As frequentes crises hídricas têm gerado oportunidades para empreendedores e inovadores que buscam soluções tecnológicas para a economia da água, numa espécie de corrida global pelo novo líquido precioso. A companhia VICI Lab, da Virginia, nos EUA, criou uma torre que capta água atmosférica e a armazena numa câmara subterrânea, vinte metros abaixo da superfície. O Waterseer é adequado para regiões desérticas, como a África subsaariana. Os filtros de grafeno, forma de carbono 200 vezes mais resistente do que o aço, foram a solução encontrada pela Lockheed Martin, do Reino Unido, para dessalinizar a água, com alta pressão e temperatura de 500 graus Celsius. O método supera a dessanilização convencional com produtividade 20% superior e já vem sendo utilizado no setor energético a nível de 18 bilhões de galões de óleo e gás por ano. No Marrocos, cientistas estão testando painéis capazes de captar a umidade presente na neblina para armazenagem de até 6,3 mil litros de água por dia. Estes são alguns exemplos das melhores soluções encontradas pela Circle of Blue, uma coligação internacional de especialistas no assunto. Na Nova Zelândia, a empresa BioLumica desenvolveu um sistema que utiliza luzes ultravioleta no tratamento de sementes para estimular as plantas a absorver melhor a água e os nutrientes disponíveis, produzindo mais com menos insumos. Já utilizada no México e na Califórnia, regiões com pouca oferta hídrica, a tecnologia gerou aumentos médios de 22% na produtividade. Também na Califórnia, as lavouras da holding Iron Ox são controladas por sistemas inteiramente baseados em inteligência artificial. Lá, o cultivo hidropônico reduz em 90% o consumo de água e torna a produção 30% mais eficaz.

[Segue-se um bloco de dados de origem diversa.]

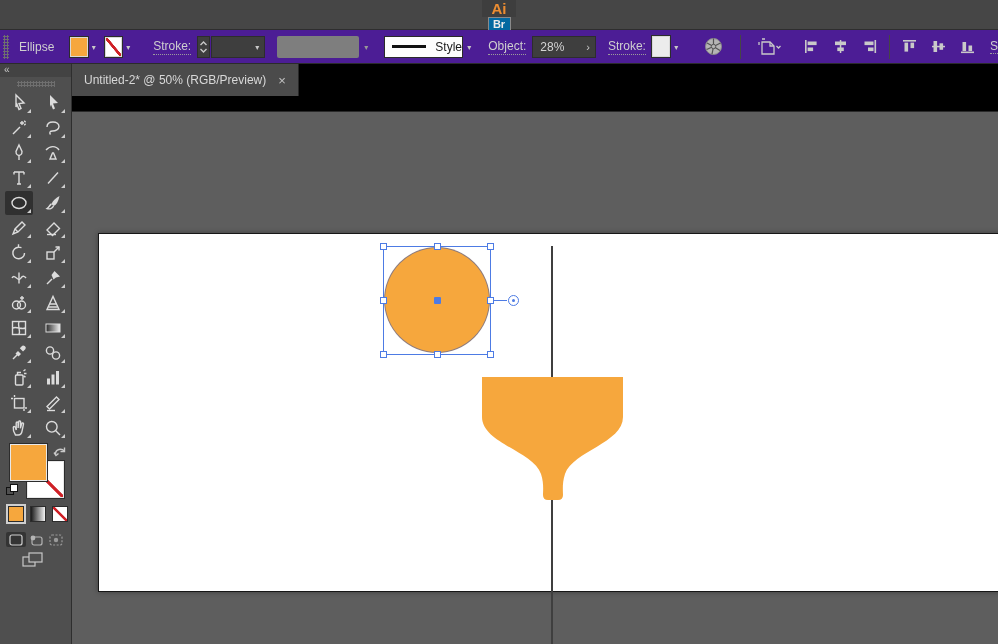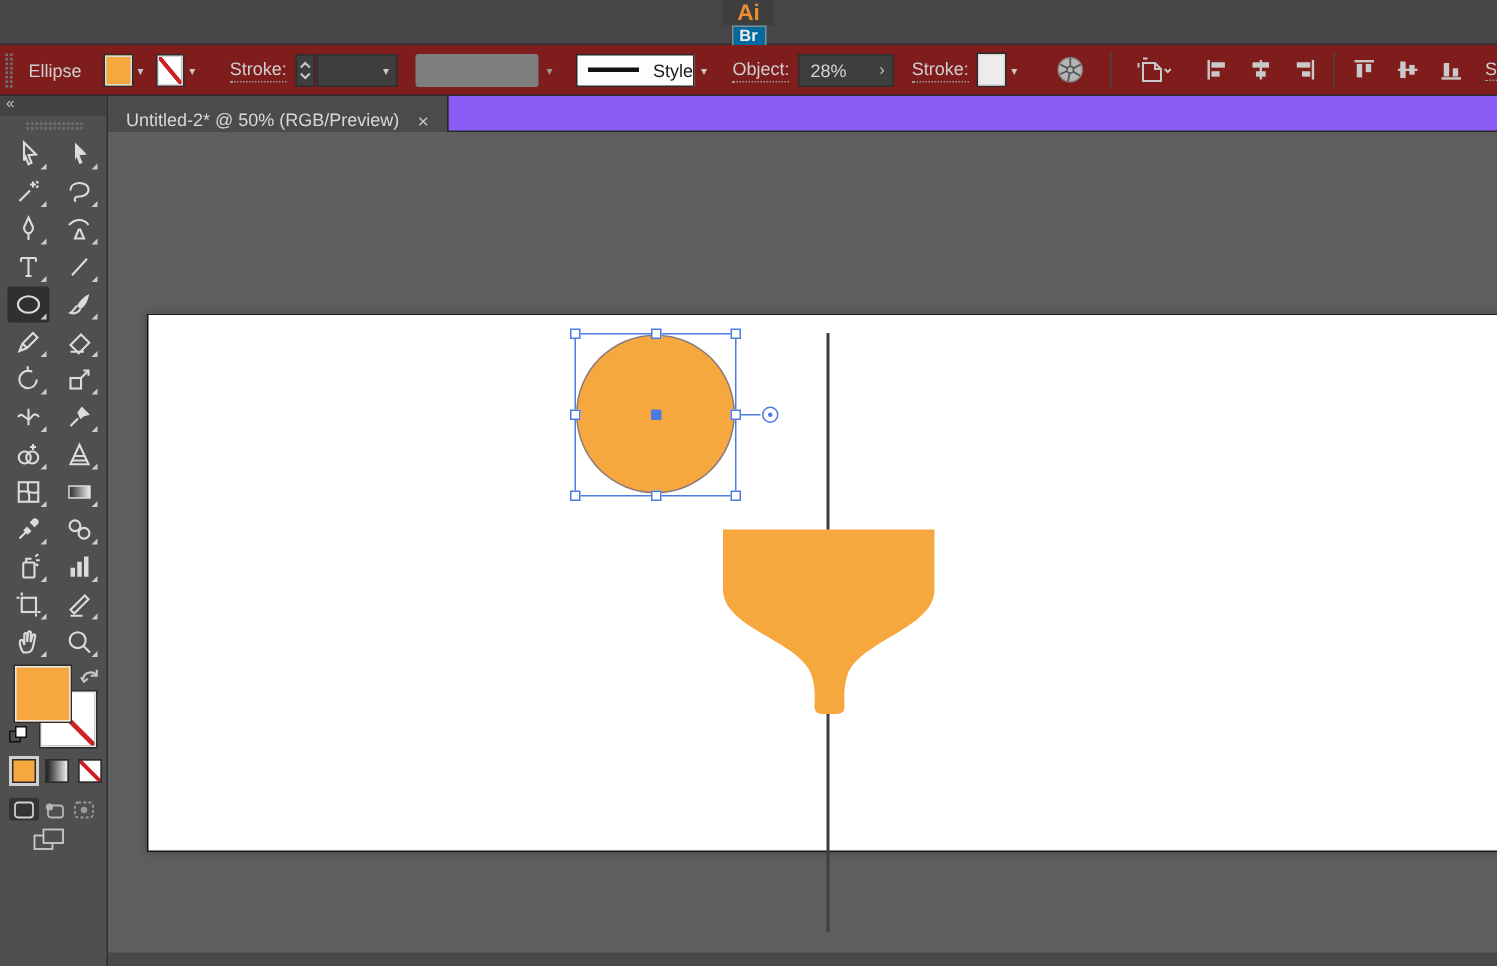"Ellipse" .controlbar { background: #7f1d1d -> #4c1d95 }
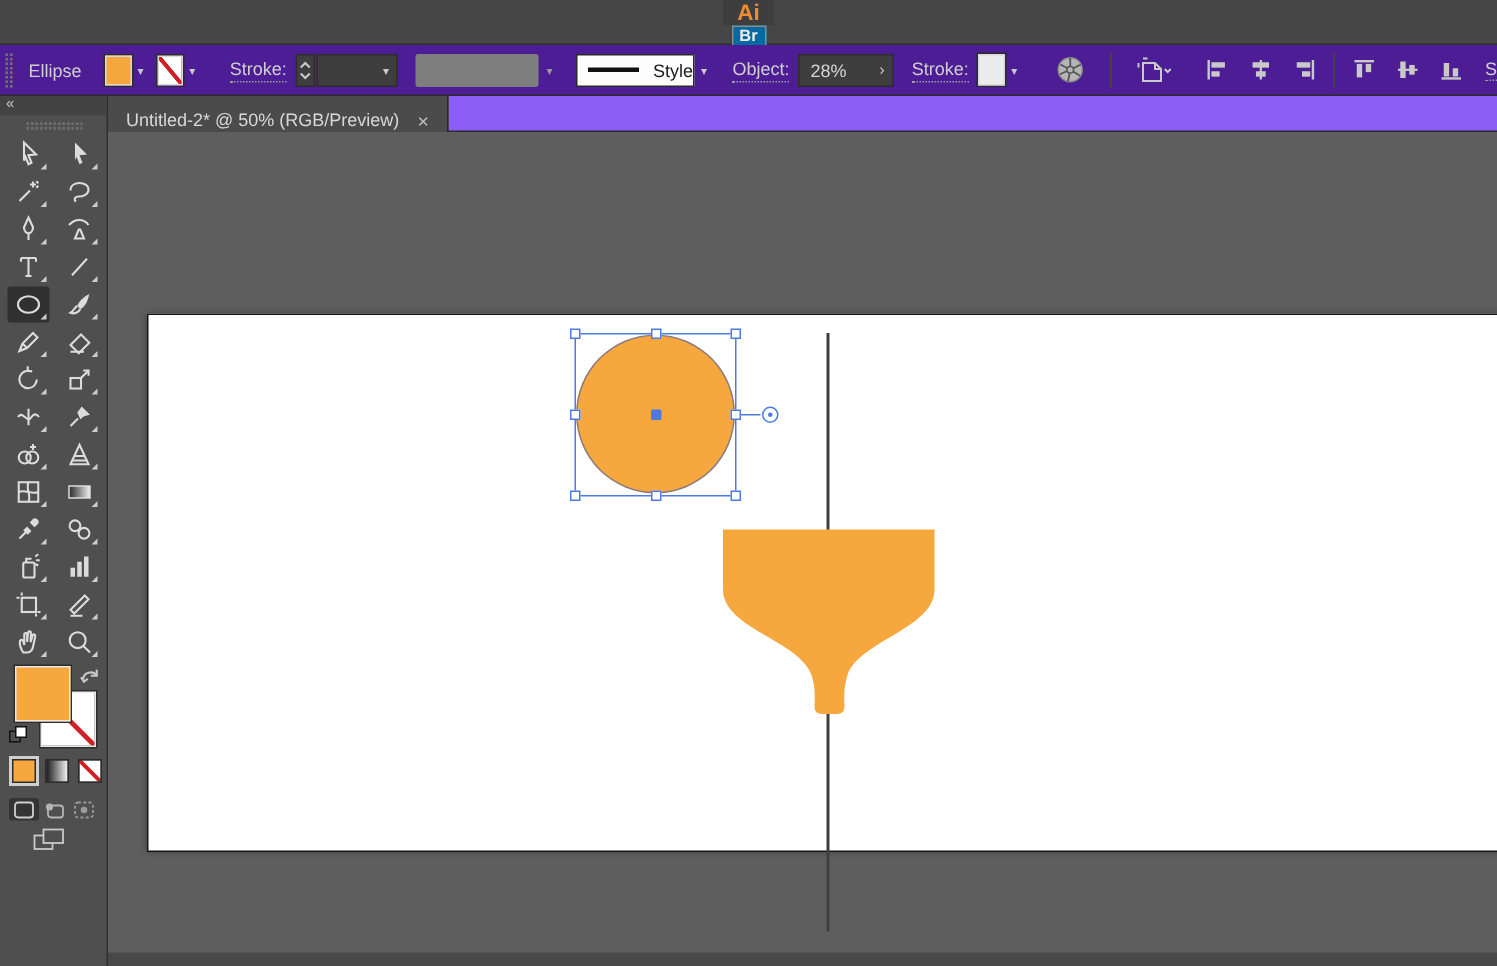"Untitled-2* @ 50% (RGB/Preview)" .tabstrip { background: #8b5cf6 -> #000000; height: 24px -> 48px }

Não faltam, da mesma forma, startups e tecnologias à disposição dos produtores rurais brasileiros. Entre as chamadas AgTechs nacionais, uma das que possui maior visibilidade internacional atua justamente na solução desse problema que tira o sono de quem planta. Criada por uma família de fazendeiros que desenvolveu um sistema capaz de reduzir em 60% o consumo de água e 40% as contas de luz, além de gerar ganhos de 20%, em média, na produtividade, a Agrosmart usa sensores monitorados via satélite para medir os níveis pluviométricos, de umidade e salinidade do solo, calculando a demanda hídrica necessária para cada talhão. “Monitoramos o quanto chove, exatamente, em cada parte da fazenda”, explica Mariana Vasconcelos, CEO da empresa. “Identificamos até os níveis de transpiração das plantas, determinando o quanto de água é preciso para a irrigação.” A tecnologia da Agrosmart está presente em fazendas que somam, juntas, 170 mil hectares no Brasil, além de nove outros países, inclusive Israel. Neste ano, foi apresentada à Organização Mundial de Comércio (OMC) e no Fórum Econômico Mundial. “Já somos reconhecidos como uma autoridade em desenvolvimento agrícola sustentável”, diz Mariana, pontuando que, além de alertar os produtores para possíveis perdas na lavoura, a empresa faz análises de melhoramento foliar e seleção de cultivares para diferentes microclimas. “Até mesmo os consultores das fazendas sentem falta de dados para melhorar a produção”, afirma a executiva.

A geração de dados serve, sobretudo, para elaborar planos de irrigação que auxiliam os agricultores na tomada de decisões. A israelense Netafim, líder no mercado de gotejamento, com mais de 400 mil hectares equipados com seu pacote tecnológico no Brasil, lançou neste ano uma plataforma para digitalizar esse processo. “É a única tecnologia capaz de monitorar, analisar e recomendar dados da lavoura para o cliente, dentro de um modelo digital”, conta o diretor de Marketing da companhia, Carlos Sanches. “Trabalhamos o conceito de produtividade da água, considerando cada mililitro que o agricultor aplica nas culturas”, ele diz, citando ganhos de 50% a 100% na economia da água. Sanches explica que o gotejamento é a forma mais precisa de irrigação, com quatro vezes mais eficácia do que os outros métodos. “Nossos gotejadores são desenhados pela Rolex, tamanha a precisão que eles têm”, revela. Afinal, a água é um produto cada vez mais valioso.”